BEGIN

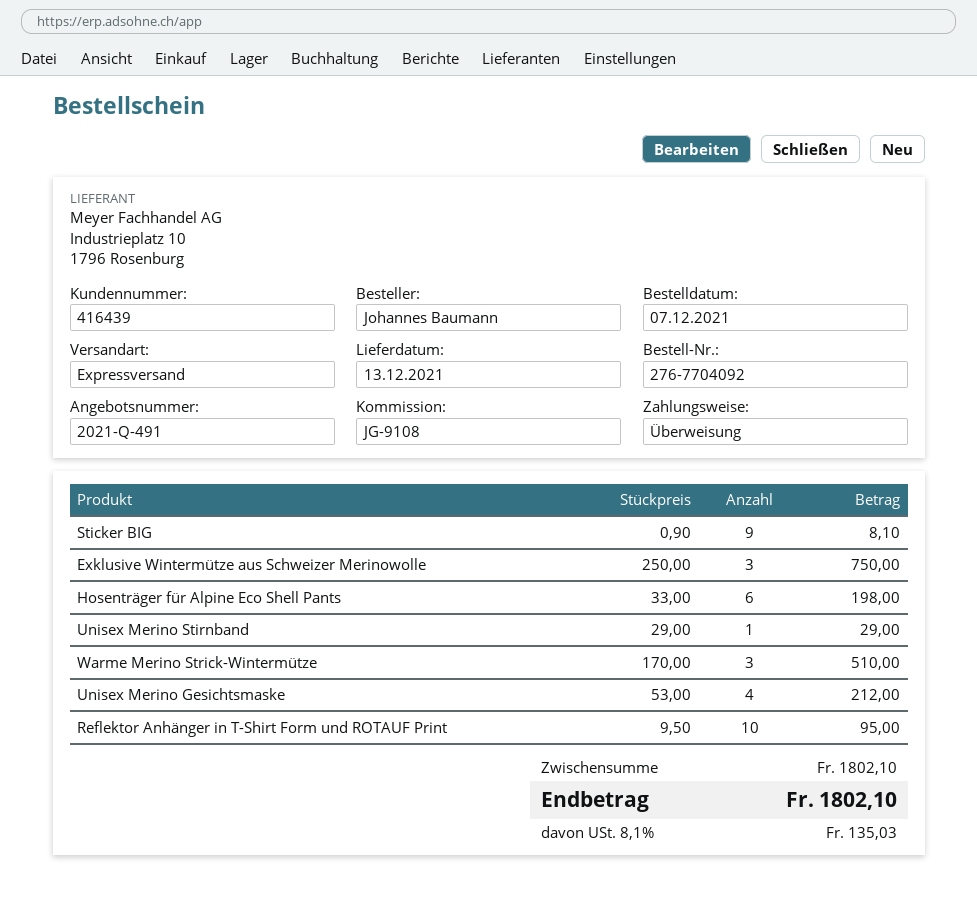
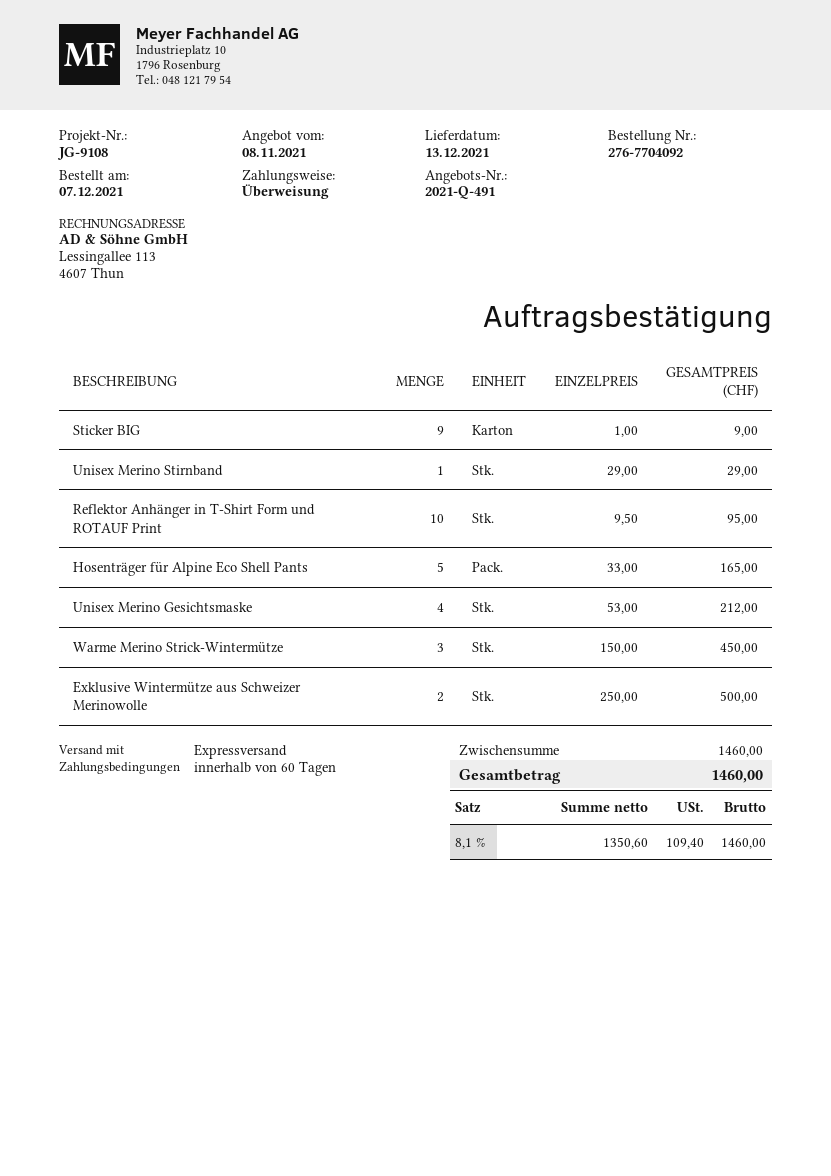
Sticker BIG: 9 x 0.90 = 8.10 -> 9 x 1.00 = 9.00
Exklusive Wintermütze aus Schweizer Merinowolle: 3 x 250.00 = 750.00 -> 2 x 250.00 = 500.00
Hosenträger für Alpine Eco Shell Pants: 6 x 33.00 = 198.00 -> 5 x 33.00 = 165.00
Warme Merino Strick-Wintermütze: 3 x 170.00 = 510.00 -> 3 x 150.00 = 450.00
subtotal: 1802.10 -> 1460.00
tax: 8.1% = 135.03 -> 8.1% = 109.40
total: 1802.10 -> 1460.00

END

#### AIM OF THE TASK:
Give back the full listing above word for word, and let no picture through.

#### RESPONSE AREA:
Sticker BIG: 9 x 0.90 = 8.10 -> 9 x 1.00 = 9.00
Exklusive Wintermütze aus Schweizer Merinowolle: 3 x 250.00 = 750.00 -> 2 x 250.00 = 500.00
Hosenträger für Alpine Eco Shell Pants: 6 x 33.00 = 198.00 -> 5 x 33.00 = 165.00
Warme Merino Strick-Wintermütze: 3 x 170.00 = 510.00 -> 3 x 150.00 = 450.00
subtotal: 1802.10 -> 1460.00
tax: 8.1% = 135.03 -> 8.1% = 109.40
total: 1802.10 -> 1460.00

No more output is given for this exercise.